Perhaps if the marriage had lasted longer Lockyear senior might have ceased to humour his new wife to the same extent, but three years after she walked out of the register office on his arm she was abruptly taken off by a rapid disorder of the blood. Her husband couldn’t believe she would die. Right up until the last moment he had fought against the idea, had refused to countenance it. He was knocked sideways by her death. Certainly there was never any question of his going out to look for any successor to her.
He was determined to look after his stepdaughters with every possible care. He went next door and asked Mrs Snape if she would come in daily to cook and clean, keep an eye on the domestic side of things in general, watch over the two motherless girls. She had readily agreed.
Things continued in this fashion for another four years and then Lockyear himself died, dropping dead from a heart attack one afternoon as he was unloading the van after a trip to the slaughter-house – right there in Thirlstane Street, in front of the shop, standing by the rear doors of the van, with Arnold helping him to unload.

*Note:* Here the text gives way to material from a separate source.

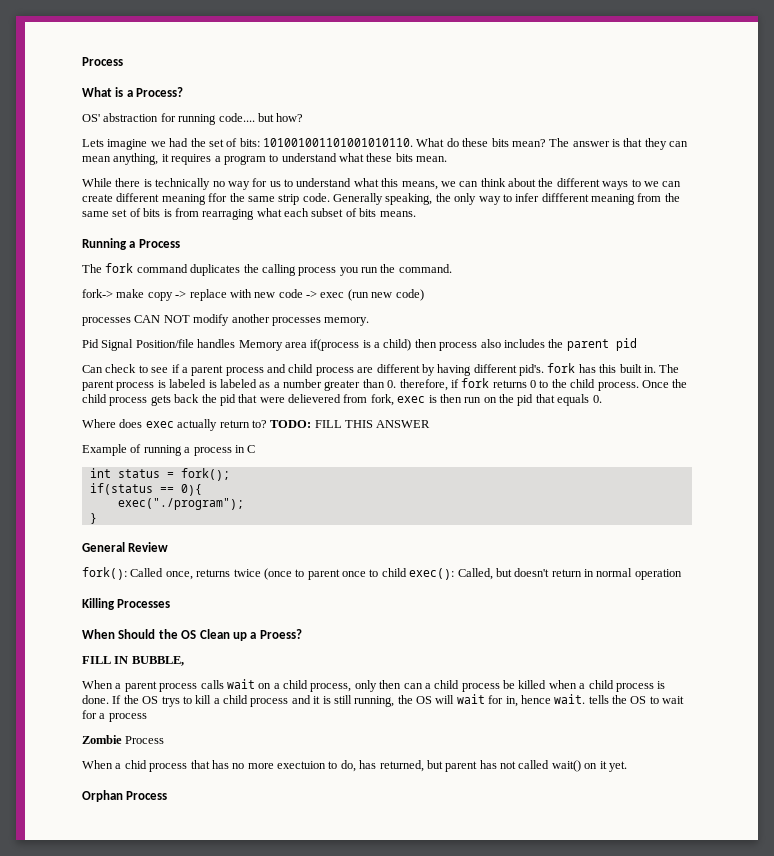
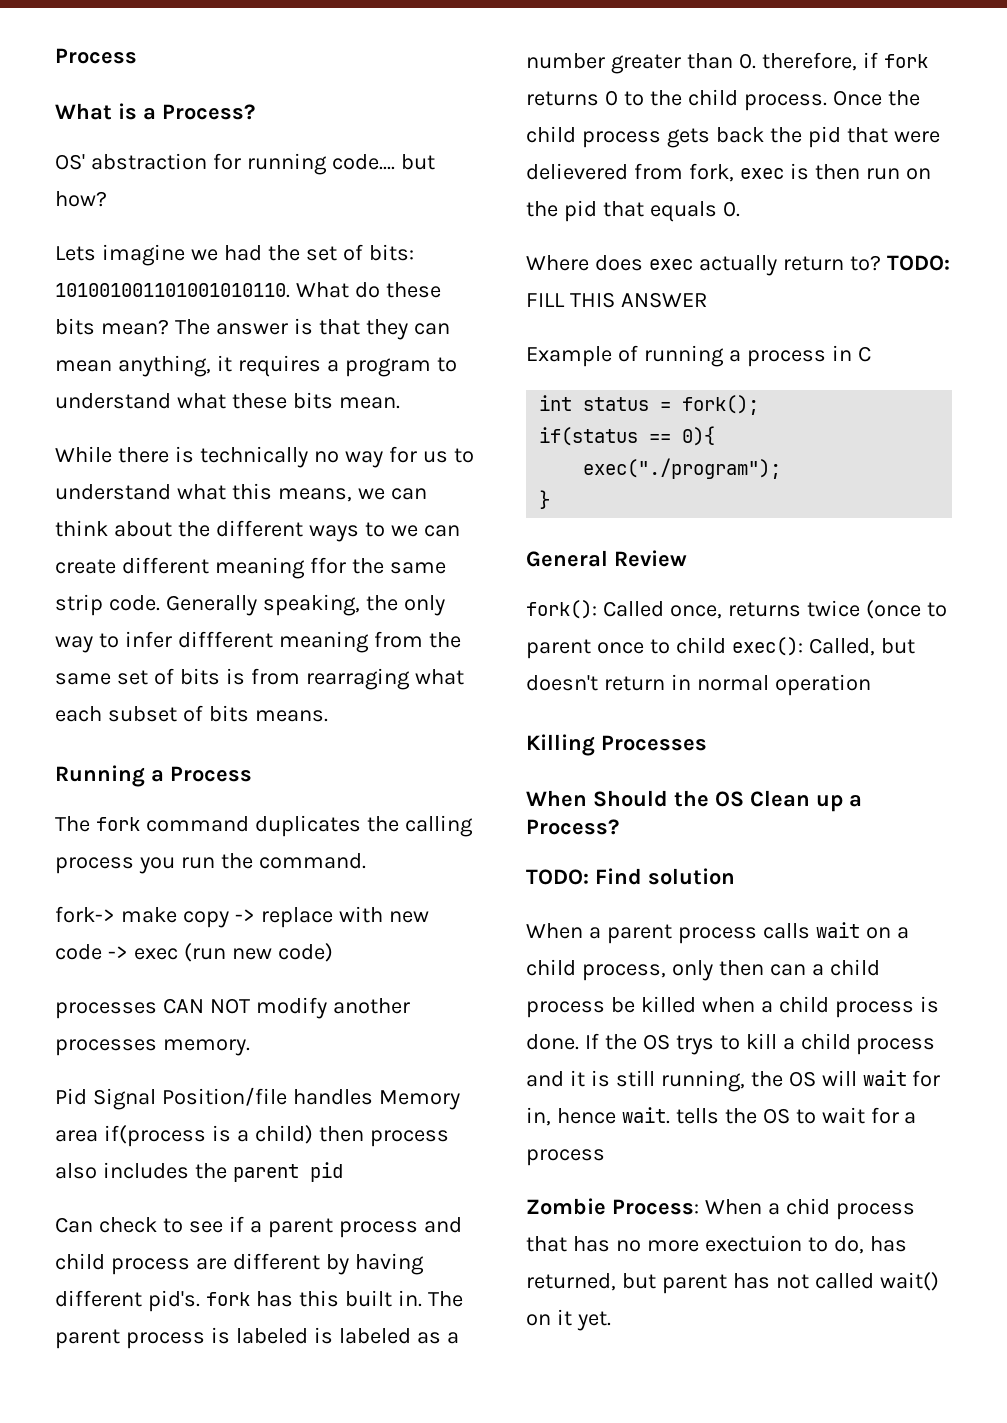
[259,629,302,639] [82,656,184,666] Proess? // FILL IN BUBBLE, -> [526,819,619,835] [526,868,735,885] Process? // TODO: Find solution
[125,736,165,744] Process // -> [611,1199,699,1215] Process:
[82,790,168,802] // Orphan Process -> (611, 1321) none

After that it was just Arnold and the two girls, Helen now almost sixteen and Joanne twelve. In Lockyear’s will everything had been left to Arnold; house, business, furniture, savings. There was a clause instructing Arnold to pay over by way of dowry the sum of three thousand pounds to each girl on the occasion of her marriage or at the age of thirty if she should still be unmarried at that time. In addition Arnold was charged with continuing to provide a home in Thirlstane Street for both girls for as long as they should require it.
‘What happens to the dowry money now?’ Kelsey had asked. It seemed it would pass to Arnold. Certainly not a fortune, Lambert mused, though many men had killed for a great deal less. He had no idea if Arnold was in any way strapped for cash, how well the shop was doing.
‘I certainly didn’t drive either of the girls out of the house,’ Arnold had said with some heat. ‘Whatever you may hear from others.’ It was true that shortly after his father’s death he had made some alterations to the way the household was run; that was surely only to be expected. He had informed Mrs Snape that her services would no longer be required. ‘After all,’ he told the Chief, his brown eyes steady and unflagging, ‘Helen was rising sixteen. Some girls are married at that age, running a house and looking after a husband, entirely on their own. I didn’t see why she shouldn’t buckle down to a bit of housework. I felt it would do her good, she’d have to learn how to manage a home one day. And Joanne was old enough to help. They were both strong, healthy girls. I couldn’t see that it was any great hardship.’